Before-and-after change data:
-- -- --

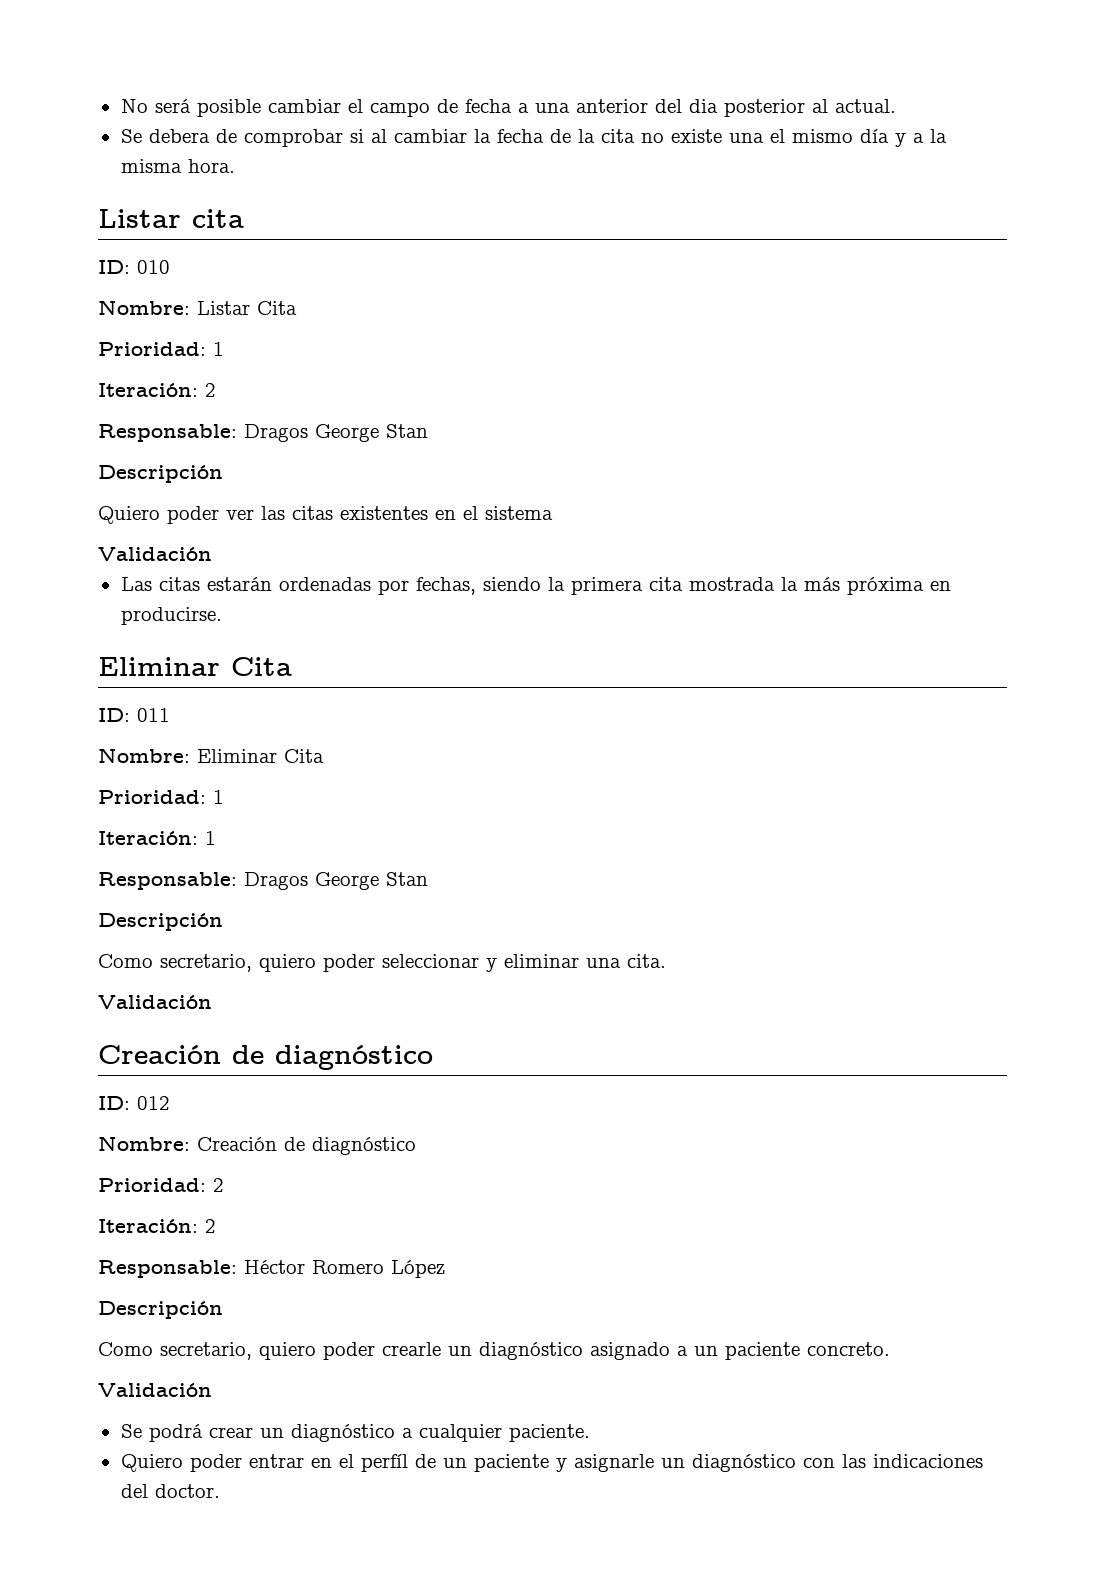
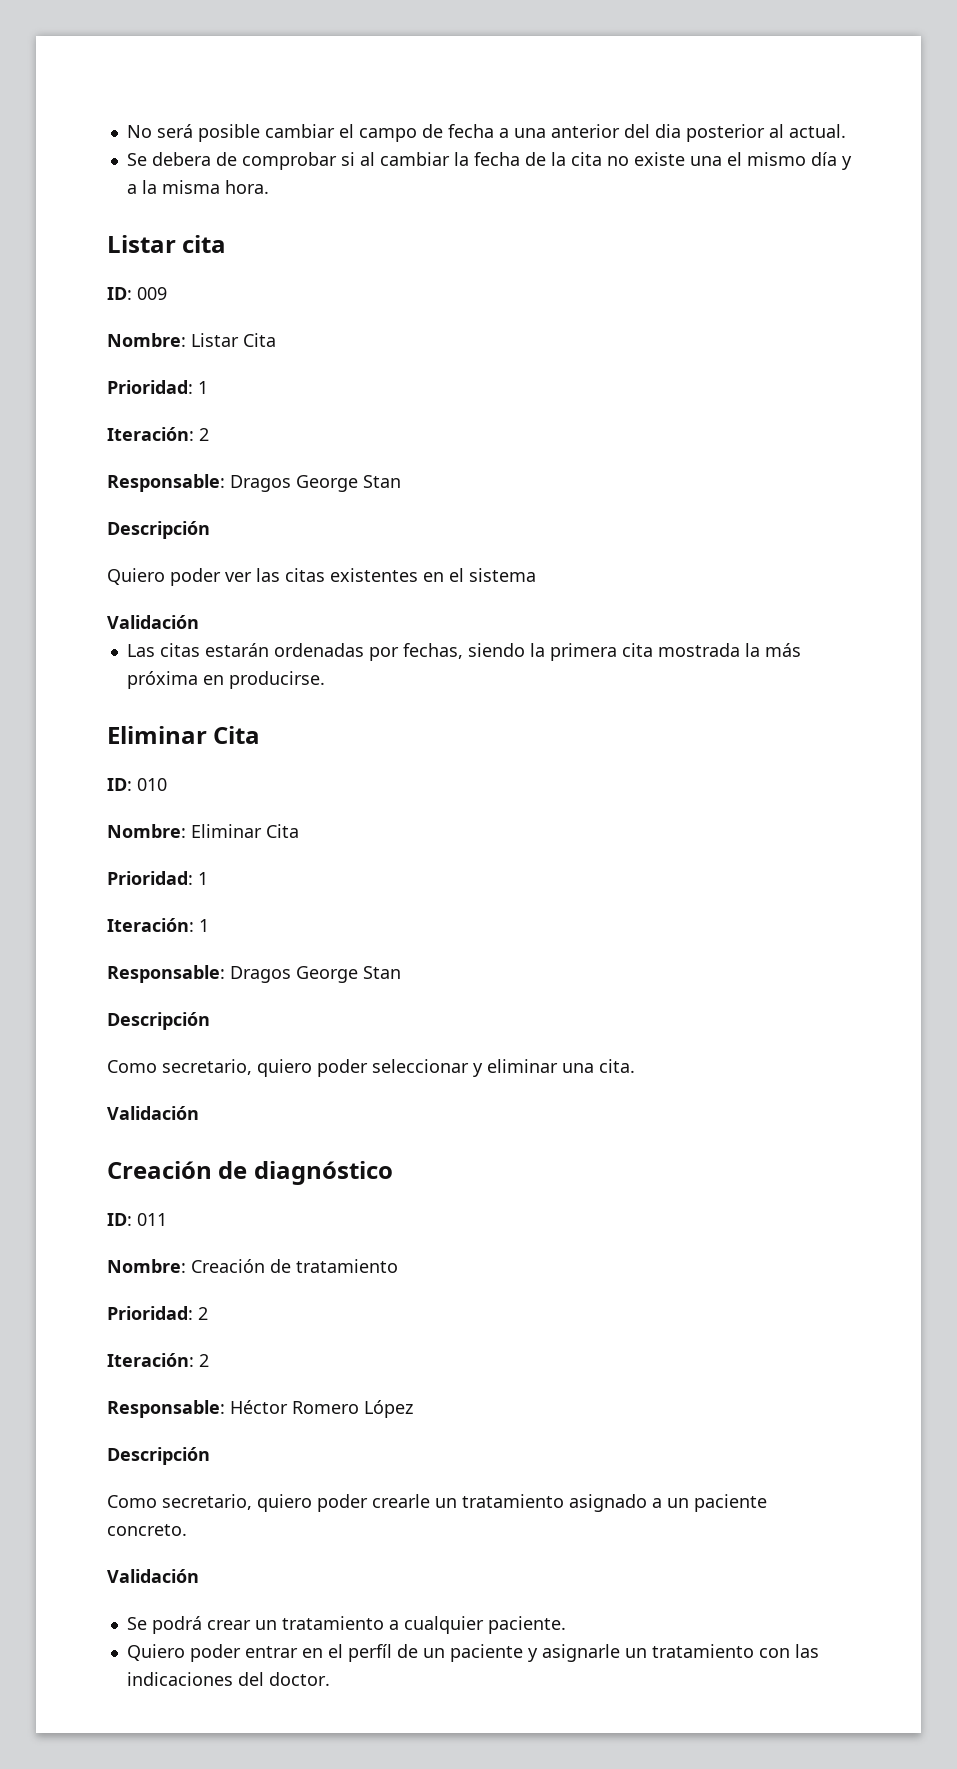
[137,260,170,274] 010 -> [137,287,167,300] 009
[137,708,170,722] 011 -> [137,778,167,791] 010
[137,1096,170,1110] 012 -> [137,1213,167,1226] 011
[312,1137,416,1155] diagnóstico -> [296,1259,398,1273] tratamiento
[479,1342,583,1360] diagnóstico -> [462,1494,564,1508] tratamiento
[290,1424,395,1442] diagnóstico -> [281,1616,384,1630] tratamiento
[691,1454,796,1472] diagnóstico -> [651,1644,754,1658] tratamiento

-- -- --

_WHAT IS EXPECTED_: Return, word for word, the line containing "[290,1424,395,1442] diagnóstico ->" and all lines after it through the last line of the records, and nothing else.

_OUTPUT BELOW_:
[290,1424,395,1442] diagnóstico -> [281,1616,384,1630] tratamiento
[691,1454,796,1472] diagnóstico -> [651,1644,754,1658] tratamiento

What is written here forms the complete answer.